La piscine présente un autre intérêt, pour qui aime comme moi chanter sous la douche ou dans son bain. À part en transportant un tub dans une cathédrale, je ne vois pas comment obtenir de tels effets acoustiques pendant ma toilette. Grand moment l’autre jour, Ta Katie t’a quitté, et aucune hésitation sur les paroles. Puis Bateau ivre, mi-déclamé mi-chanté. Monumental. Pas pu m’empêcher de pleurer au papillon de mai.

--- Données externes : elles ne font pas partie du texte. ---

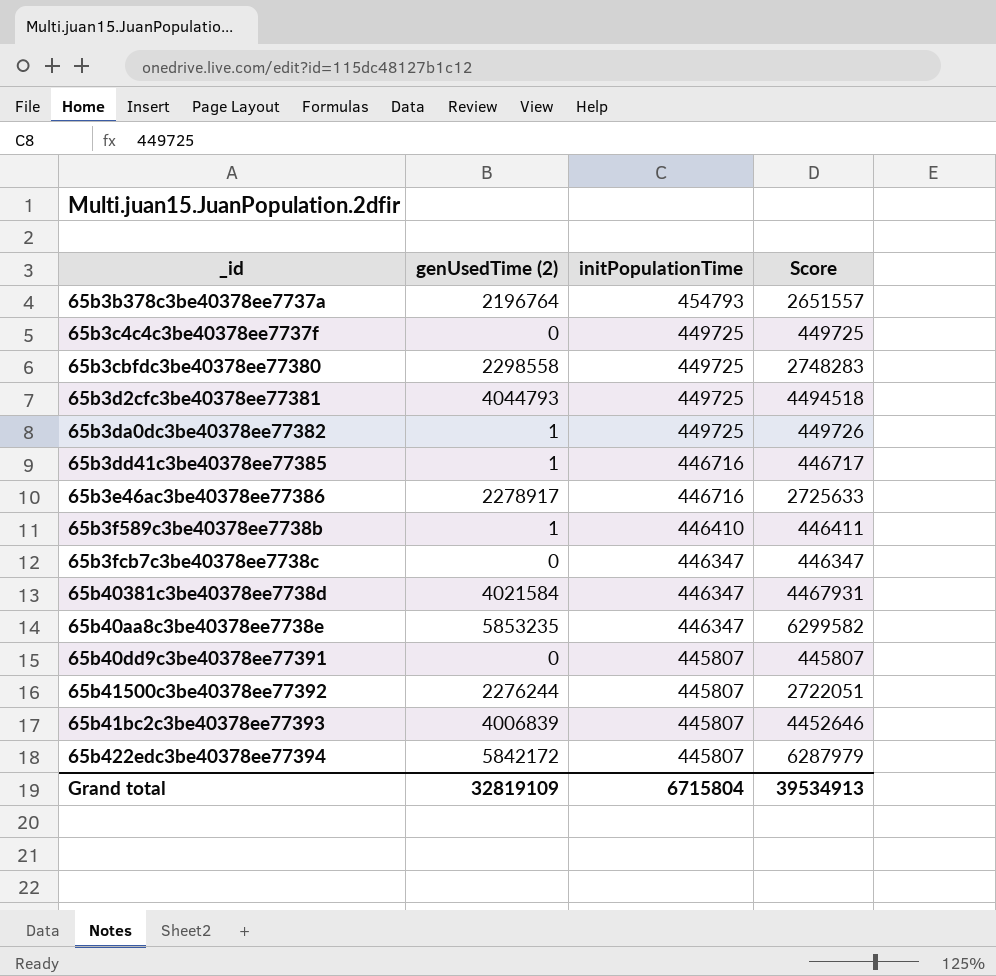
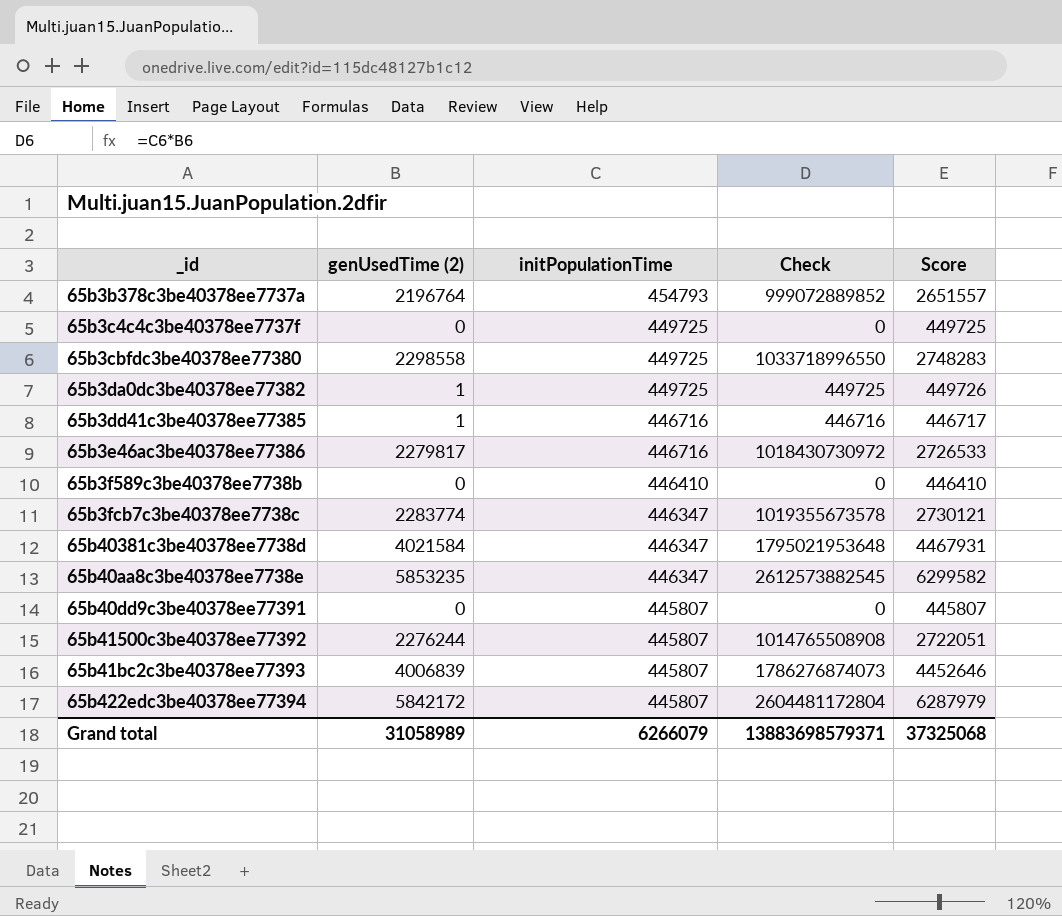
column Check | formula: none -> [genUsedTime (2)] * [initPopulationTime]
row 65b3d2cfc3be40378ee77381: 4044793 | 449725 | 4494518 -> none
65b3e46ac3be40378ee77386 | genUsedTime (2): 2278917 -> 2279817
65b3e46ac3be40378ee77386 | Score: 2725633 -> 2726533
65b3f589c3be40378ee7738b | genUsedTime (2): 1 -> 0
65b3f589c3be40378ee7738b | Score: 446411 -> 446410
65b3fcb7c3be40378ee7738c | genUsedTime (2): 0 -> 2283774
65b3fcb7c3be40378ee7738c | Score: 446347 -> 2730121
Grand total | genUsedTime (2): 32819109 -> 31058989
Grand total | initPopulationTime: 6715804 -> 6266079
Grand total | Score: 39534913 -> 37325068

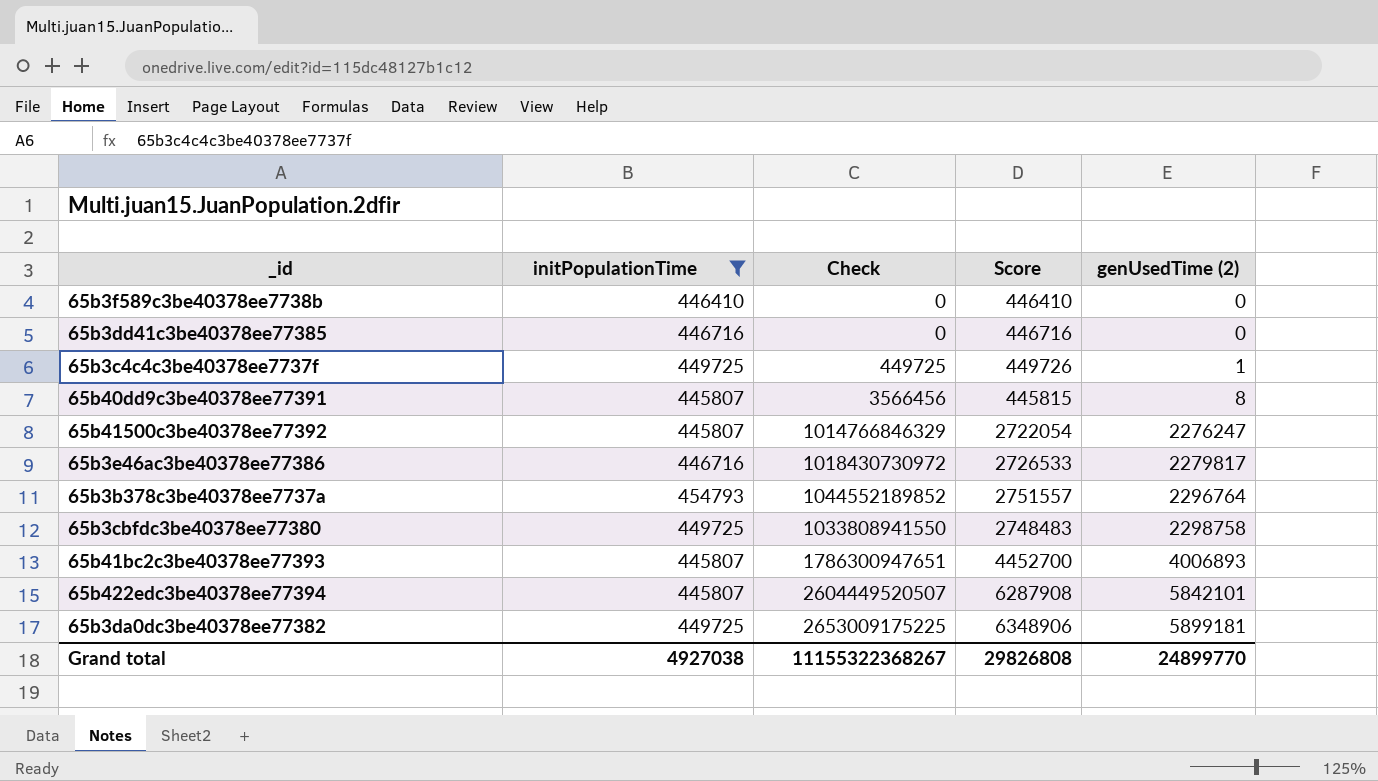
filter: none -> initPopulationTime != 446347
row order: initPopulationTime descending -> genUsedTime (2) ascending
column genUsedTime (2) | position: 2 -> 5
65b3dd41c3be40378ee77385 | Check: 446716 -> 0
65b3dd41c3be40378ee77385 | Score: 446717 -> 446716
65b3dd41c3be40378ee77385 | genUsedTime (2): 1 -> 0
65b3c4c4c3be40378ee7737f | Check: 0 -> 449725
65b3c4c4c3be40378ee7737f | Score: 449725 -> 449726
65b3c4c4c3be40378ee7737f | genUsedTime (2): 0 -> 1
65b40dd9c3be40378ee77391 | Check: 0 -> 3566456
65b40dd9c3be40378ee77391 | Score: 445807 -> 445815
65b40dd9c3be40378ee77391 | genUsedTime (2): 0 -> 8
65b41500c3be40378ee77392 | Check: 1014765508908 -> 1014766846329
65b41500c3be40378ee77392 | Score: 2722051 -> 2722054
65b41500c3be40378ee77392 | genUsedTime (2): 2276244 -> 2276247
65b3b378c3be40378ee7737a | Check: 999072889852 -> 1044552189852
65b3b378c3be40378ee7737a | Score: 2651557 -> 2751557
65b3b378c3be40378ee7737a | genUsedTime (2): 2196764 -> 2296764
65b3cbfdc3be40378ee77380 | Check: 1033718996550 -> 1033808941550
65b3cbfdc3be40378ee77380 | Score: 2748283 -> 2748483
65b3cbfdc3be40378ee77380 | genUsedTime (2): 2298558 -> 2298758
65b41bc2c3be40378ee77393 | Check: 1786276874073 -> 1786300947651
65b41bc2c3be40378ee77393 | Score: 4452646 -> 4452700
65b41bc2c3be40378ee77393 | genUsedTime (2): 4006839 -> 4006893
65b422edc3be40378ee77394 | Check: 2604481172804 -> 2604449520507
65b422edc3be40378ee77394 | Score: 6287979 -> 6287908
65b422edc3be40378ee77394 | genUsedTime (2): 5842172 -> 5842101
65b3da0dc3be40378ee77382 | Check: 449725 -> 2653009175225
65b3da0dc3be40378ee77382 | Score: 449726 -> 6348906
65b3da0dc3be40378ee77382 | genUsedTime (2): 1 -> 5899181
Grand total | initPopulationTime: 6266079 -> 4927038
Grand total | Check: 13883698579371 -> 11155322368267
Grand total | Score: 37325068 -> 29826808
Grand total | genUsedTime (2): 31058989 -> 24899770

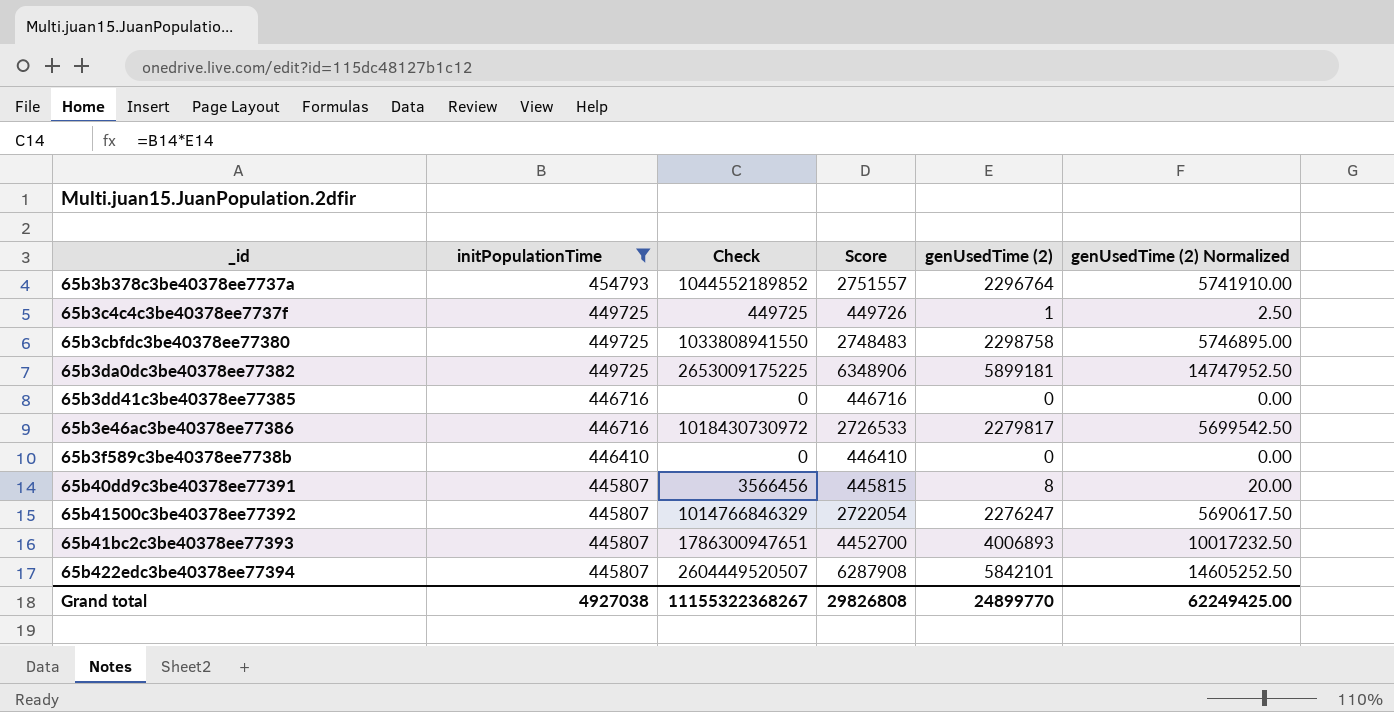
row order: genUsedTime (2) ascending -> initPopulationTime descending
column genUsedTime (2) Normalized | formula: none -> [genUsedTime (2)] * 2.5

Pour les bains chauds, à la maison forcément, c’est encore plus luxueux. Il m’a suffi d’une première expérience décevante pour comprendre que j’avais intérêt à faire chauffer simultanément plusieurs faitouts d’eau plutôt que de remplir au fur et à mesure la baignoire. Heureusement je ne manque ni de casseroles ni de réchauds, ni de bonbonnes ou de cartouches de gaz, ni d’eau en bouteille. Mais enfin le bain chaud c’est une fois la semaine, j’ai décidé le samedi, jour où autrefois j’avais les TL donc le maximum de filles en cours à intéresser aux maths, elles les littéraires (en principe).

Aujourd’hui, par exemple, c’était bain froid.

À l’inverse, il me serait facile, si j’en avais le goût, de garder des boissons au frais. J’aurais là dehors un frigorifique dont le moteur (diesel !) tournerait en permanence, jusqu’à ce que je refasse le plein, ou que je réquisitionne une autre fourgonnette. Mais produire mon électricité me paraît de plus en plus superflu. Les groupes électrogènes m’ennuient ; c’est bruyant et ça pue. Et les boissons fraîches, à commencer par les sodas hypersucrés dont le froid masque la criminelle teneur en sucre, je m’en passe. Quant aux vins blancs, je les supporte aisément à la température de la cave, et quelles caves par ici ! Je ne parle même pas de la maison de mon hôte involontaire. Là, bien sûr, c’est Besançon. Mais quel plaisir, guidé par ma seule intuition, de découvrir dans les tréfonds de quelque modeste maisonnette, et pour m’en tenir aux rouges, le vieux Madiran, le Sancerre (rouge !), le Ménetou-Salon (rouge, oui !) dont j’accompagnerai le repas du soir (le midi en semaine, vieille règle professionnelle*, je m’abstiens : eau de source).

* À laquelle je ne cesse de déroger. Bon, c’est les vacances. (23 juin.)

J’ai bu pour la première fois de ma vie du vin jaune ; du Condrieu ; du whisky à près de cent euros la bouteille, etc. Bref, j’ai joué avec ma santé. Mais je me calme. Surtout ne pas tomber malade. D’autant que je le suis peut-être déjà. Un petit cancer non encore déclaré, une saloperie de ce style. On verra.